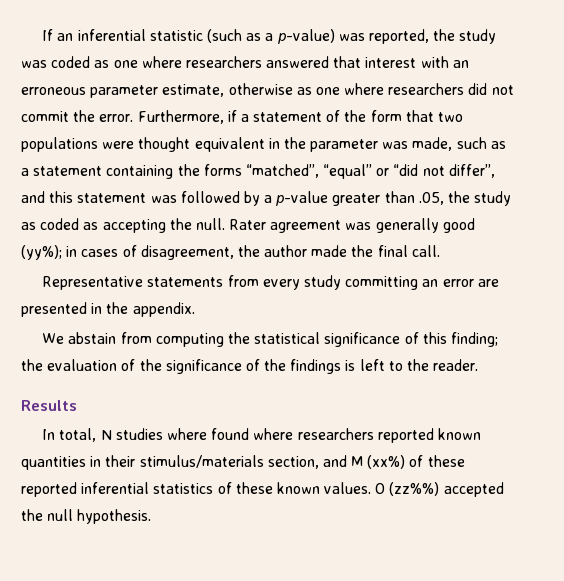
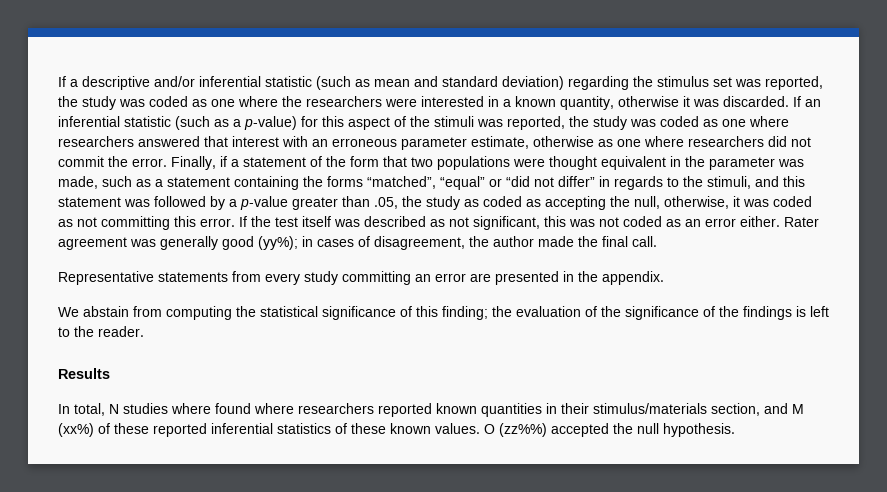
- If an inferential statistic (such as a p-value) was reported, the study was coded as one where researchers answered that interest with an erroneous parameter estimate, otherwise as one where researchers did not commit the error.
+ If a descriptive and/or inferential statistic (such as mean and standard deviation) regarding the stimulus set was reported, the study was coded as one where the researchers were interested in a known quantity, otherwise it was discarded. If an inferential statistic (such as a p-value) for this aspect of the stimuli was reported, the study was coded as one where researchers answered that interest with an erroneous parameter estimate, otherwise as one where researchers did not commit the error.
- Furthermore, if a statement of the form that two populations were thought equivalent in the parameter was made, such as a statement containing the forms “matched”, “equal” or “did not differ”, and this statement was followed by a p-value greater than .05, the study as coded as accepting the null.
+ Finally, if a statement of the form that two populations were thought equivalent in the parameter was made, such as a statement containing the forms “matched”, “equal” or “did not differ” in regards to the stimuli, and this statement was followed by a p-value greater than .05, the study as coded as accepting the null, otherwise, it was coded as not committing this error. If the test itself was described as not significant, this was not coded as an error either.

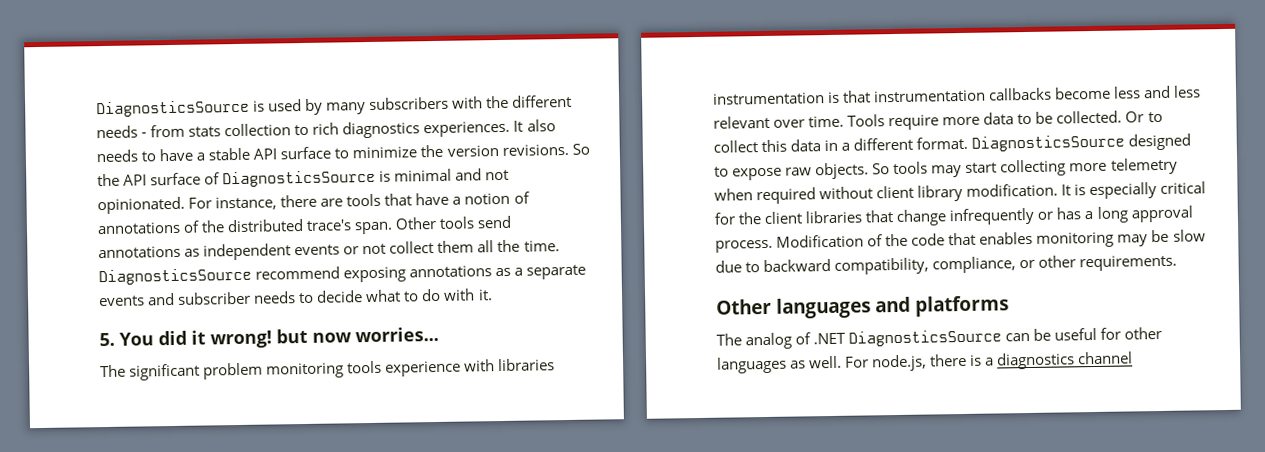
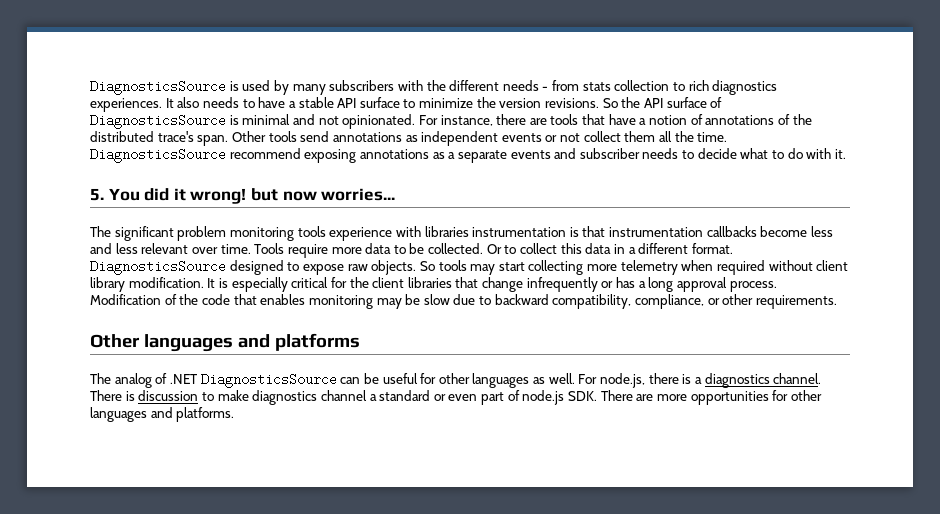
- For node.js, there is a diagnostics channel
+ For node.js, there is a diagnostics channel. There is discussion to make diagnostics channel a standard or even part of node.js SDK. There are more opportunities for other languages and platforms.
# # # #
- [Work item] Could you find every line in the records above that contains the word "diagnostics" and copy it?

- [Answer to this problem]
- For node.js, there is a diagnostics channel
+ For node.js, there is a diagnostics channel. There is discussion to make diagnostics channel a standard or even part of node.js SDK. There are more opportunities for other languages and platforms.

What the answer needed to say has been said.